P.S. -- Particularly remember that you are not to be uneasy about Mrs. Gowan. Her words were, 'Very well and very happy.' And she looked most beautiful.
SOMETHING WRONG SOMEWHERE
THE family had been a month or two at Venice, when Mr. Dorrit, who was much among Counts and Marquises, and had but scant leisure, set an hour of one day apart, beforehand, for the purpose of holding some conference with Mrs. General.

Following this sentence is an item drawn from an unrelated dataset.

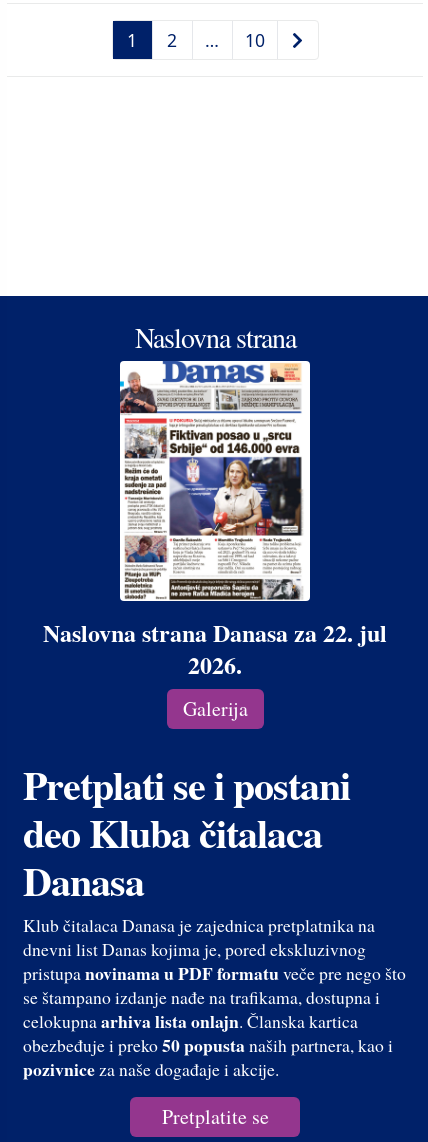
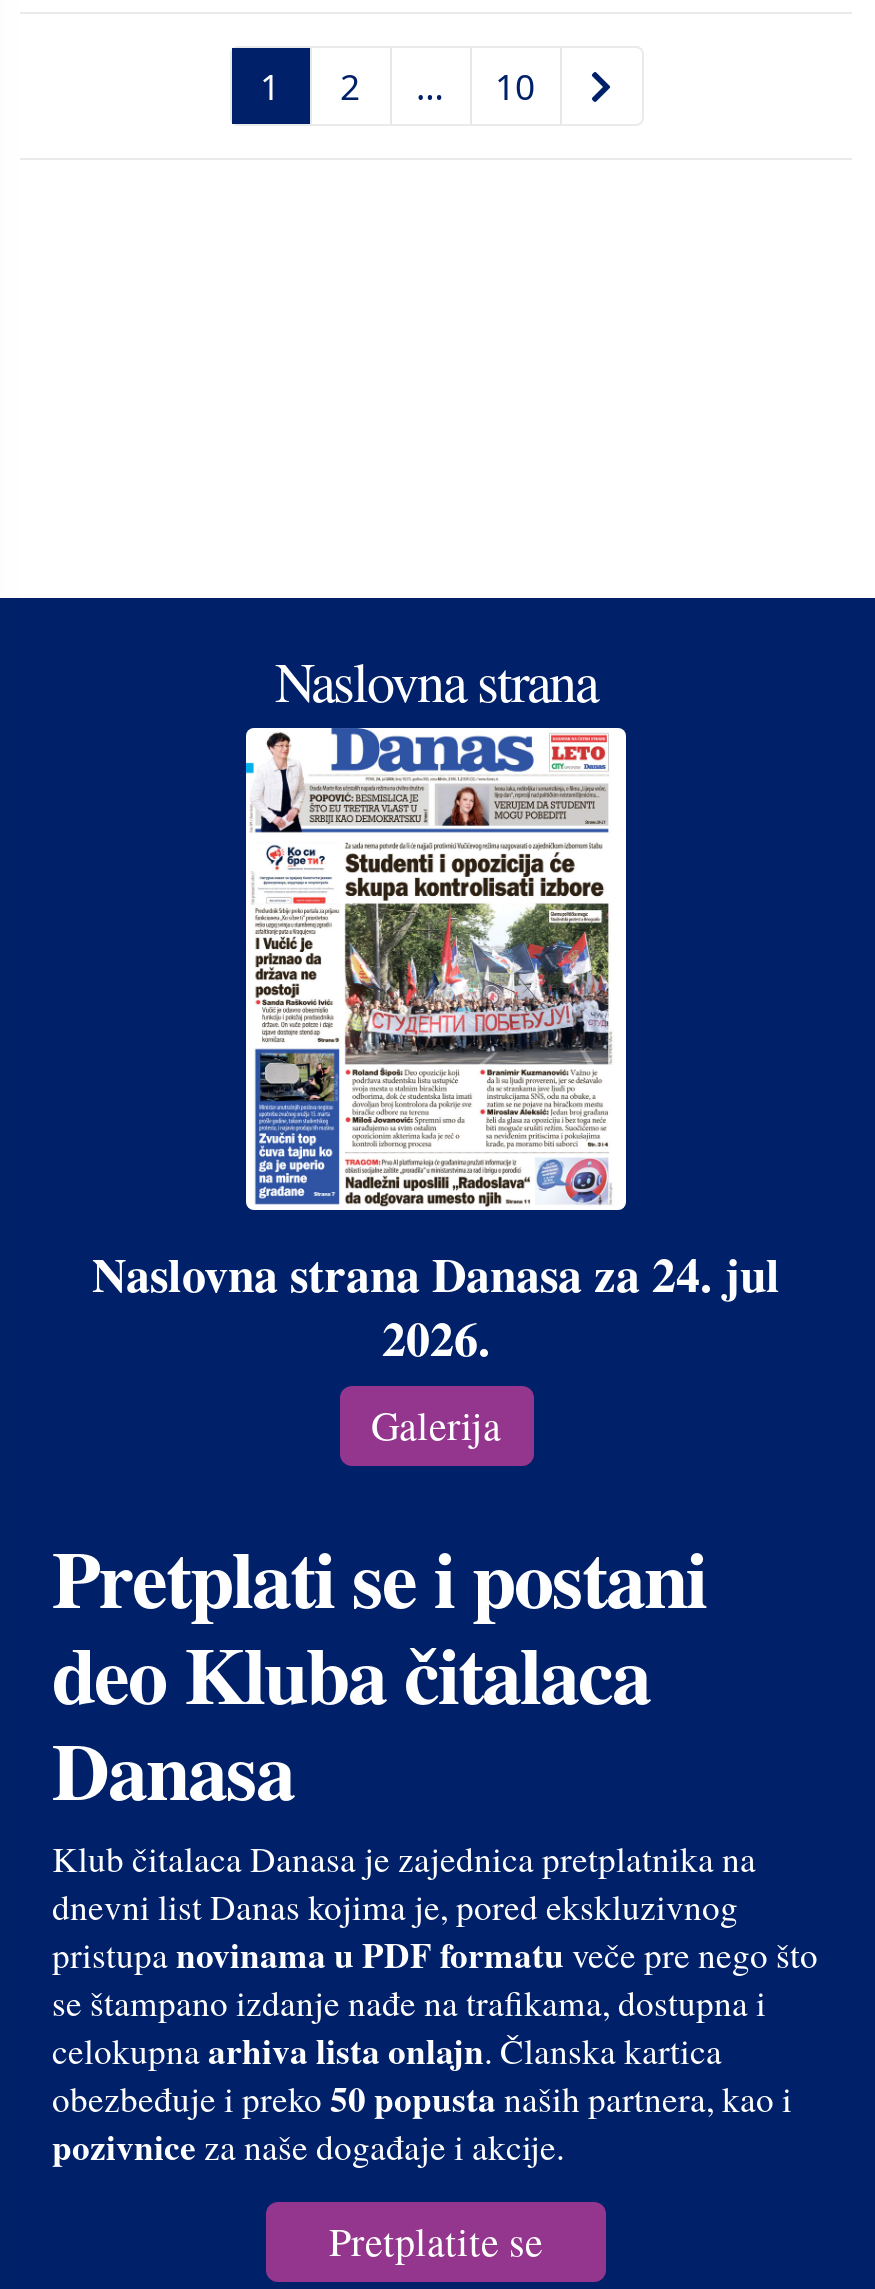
- [image]
- Naslovna strana Danasa za 22. jul
+ [image]
+ Naslovna strana Danasa za 24. jul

The time he had reserved in his mind arriving, he sent Mr. Tinkler, his valet, to Mrs. General's apartment (which would have absorbed about a third of the area of the Marshalsea), to present his compliments to that lady, and represent him as desiring the favour of an interview. It being that period of the forenoon when the various members of the family had coffee in their own chambers, some couple of hours before assembling at breakfast in a faded hall which had once been sumptuous, but was now the prey of watery vapours and a settled melancholy, Mrs. General was accessible to the valet. That envoy found her on a little square of carpet, so extremely diminutive in reference to the size of her stone and marble floor, that she looked as if she might have had it spread for the trying on of a ready-made pair of shoes; or as if she had come into possession of the enchanted piece of carpet, bought for forty purses by one of the three princes in the Arabian Nights, and had that moment been transported on it, at a wish, into a palatial saloon with which it had no connexion.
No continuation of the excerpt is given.